Emily Nielson, co-founder of the popular website and co-author of the newly released book, “Dirty Gourmet: Food for Your Outdoor Adventure,” says that in the past, people did a really good job of planning every detail of their camping trip. “Where they were going, what they were going to do, what gear they’d need,” she says. “And then they’d treat food as an afterthought, like, ‘Oh, yeah, I better stop at the grocery on the way out of town and grab something to eat while I’m out there.’


“But the truth is, it’s not that hard to elevate camp food, and a lot of people have changed their mindsets about it. Instead of thinking, ‘What is camp food?’ we (she and co-authors Aimee Trudeau and Mai-Yan Kwan) like to ask ourselves, ‘What do we want to eat and how can we transform it—simplify it or adjust the cooking time or cook style—so it’s a camp-friendly recipe?’ ”

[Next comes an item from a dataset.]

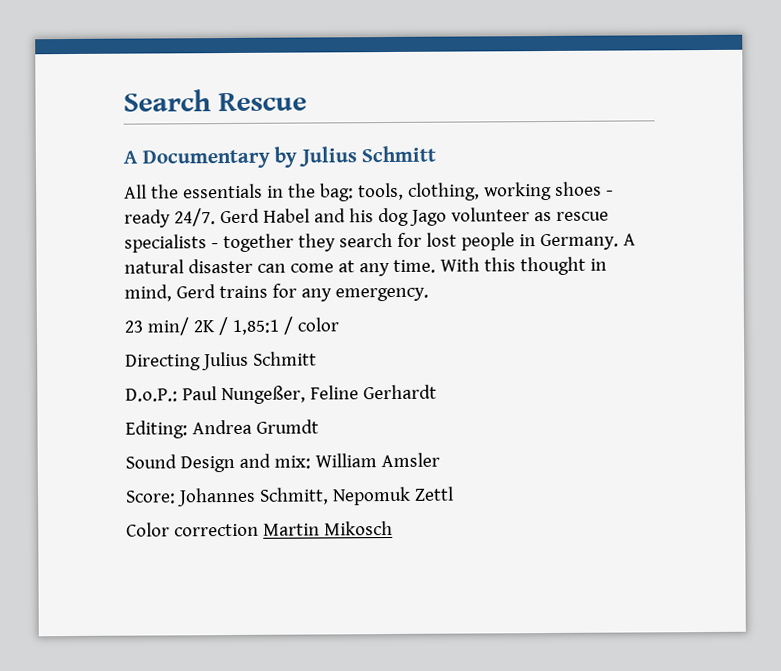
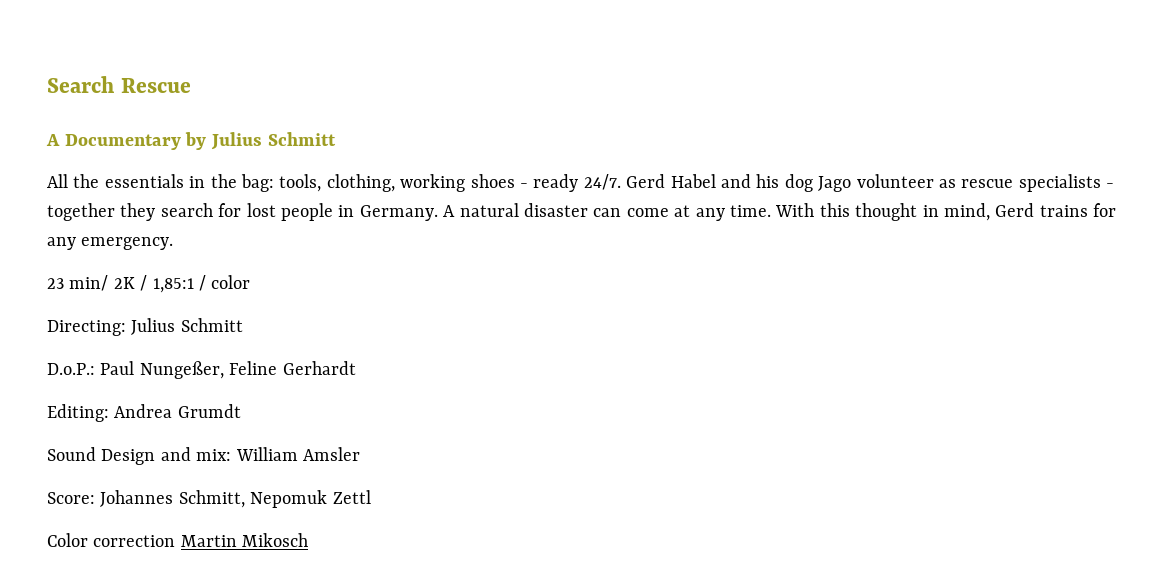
- Directing Julius Schmitt
+ Directing: Julius Schmitt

It’s all part of the overall trend, she adds, toward not only “real food” but also customization of what we eat. “People today are more focused on how food affects them,” Nielson says. “The food intolerances and restrictions that people have, whether it’s being vegan or vegetarian or whatever, are making it more difficult to eat only convenient, packaged foods that you just add water to. And I think it’s even more important to eat well outside because you’re so active and really need the food to work for you.”

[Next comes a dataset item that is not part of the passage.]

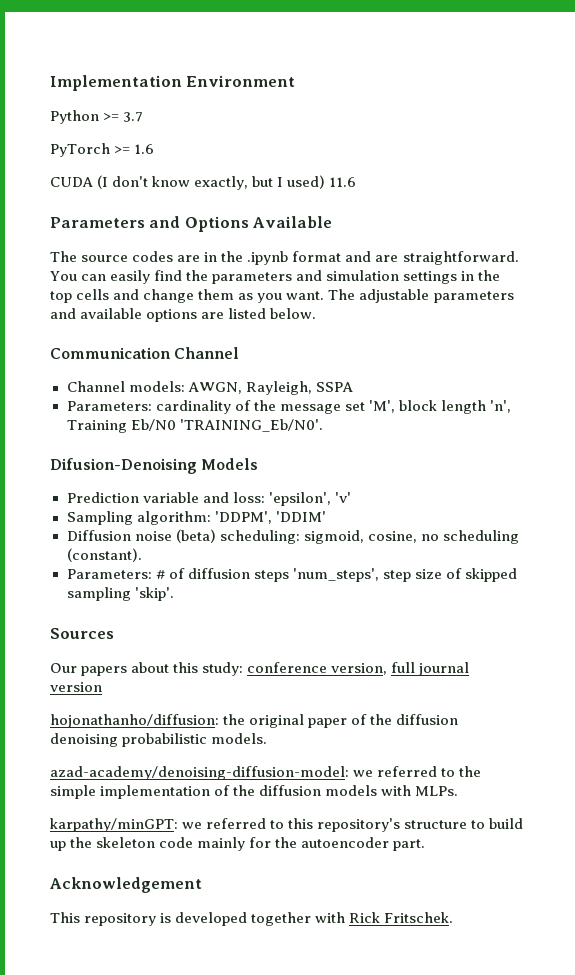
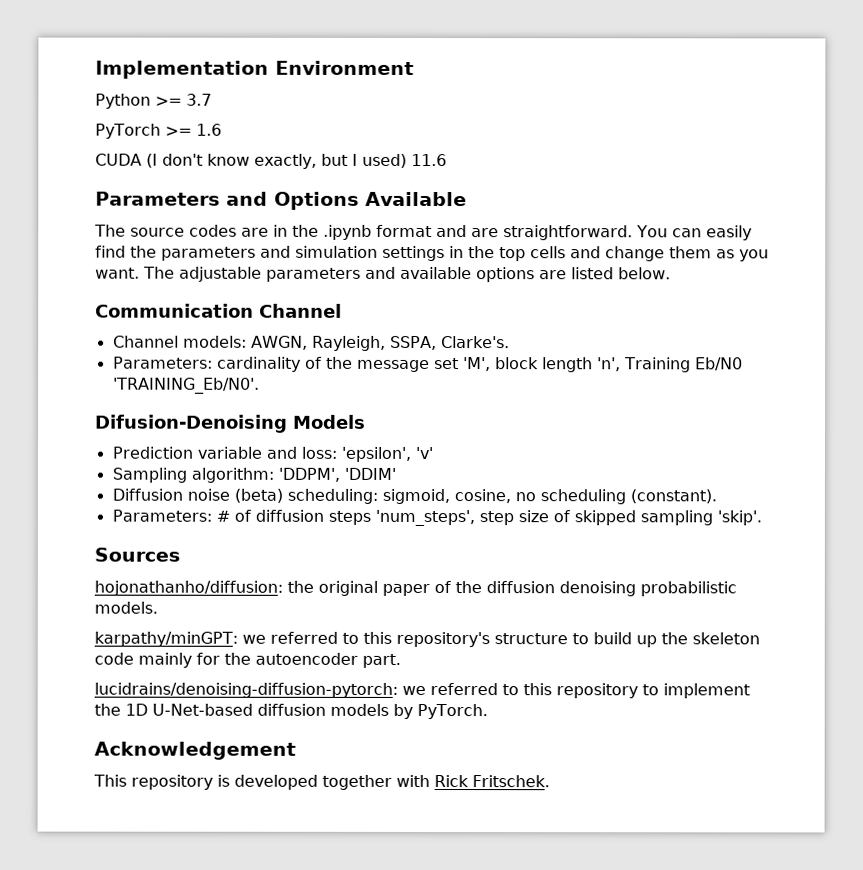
- Channel models: AWGN, Rayleigh, SSPA
+ Channel models: AWGN, Rayleigh, SSPA, Clarke's.
- Our papers about this study: conference version, full journal version
- azad-academy/denoising-diffusion-model: we referred to the simple implementation of the diffusion models with MLPs.
+ lucidrains/denoising-diffusion-pytorch: we referred to this repository to implement the 1D U-Net-based diffusion models by PyTorch.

“People are trying to eat better,” says Linda Ly, author of “The New Camp Cookbook: Gourmet Grub for Campers, Road Trippers and Adventurers,” who still has fond memories of the great food she ate while on her first big camping trip with friends in California. “It’s a different generation of people camping now, people who have families and are more aware of how they feed them. Before, people didn’t always realize you could cook so well out in the wild, with a minimum of dishes. You can do a real Korean barbecue out there, or one-pot pasta dishes using fresh pasta, not just something out of a box.”

Of course, the quantum leap forward in the weight and efficiency of cooking gear has helped. Today’s car campers are filling their Subaru Outbacks with Yeti coolers that can keep expensive cuts of meat cold for days, two-burner stoves with built-in windscreens for places that don’t allow wood fires, lightweight sporks with built-in knives and Aeropress coffeemakers that can make killer cups of java. “You have stronger, better stoves that are more compact,” Ly says. “You have grills that are more comfortable and easier to clean and assemble. You have tools that are more rugged.”

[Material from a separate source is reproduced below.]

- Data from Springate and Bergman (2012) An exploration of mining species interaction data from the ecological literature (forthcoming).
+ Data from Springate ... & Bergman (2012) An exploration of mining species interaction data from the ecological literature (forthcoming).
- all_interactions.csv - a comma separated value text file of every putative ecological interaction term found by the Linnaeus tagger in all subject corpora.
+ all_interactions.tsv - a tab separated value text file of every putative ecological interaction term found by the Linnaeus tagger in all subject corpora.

And car camping allows overnighters to bring all but the kitchen sink, which is great in case of a culinary disaster. “I just throw everything in my car—I don’t care,” Jasinski says.

And tonight, with the stars popping out, the gang tossing occasional logs on the fire to keep it blazing, and a great meal under their belts, all the prep has resulted in magic. Somehow, the camp cooking has done its job: connecting this quartet to each other and their surroundings. After all, as Jasinski says, “When you’re camping, you ultimately want to just relax and have fun.”

Water boils faster at higher altitudes, but the water won’t be as hot as it is at sea level so food will take longer to cook, according to Linda Ly, author of “The New Camp Cookbook.” Also, evaporation happens more quickly, whether you’re making soups or pasta, so add 20 percent more water than you normally would, keep meats on indirect heat so they don’t dry out and, if you’re making baked goods, add 3 to 4 tablespoons more water (or use extra large eggs) to compensate for being a mile above sea level.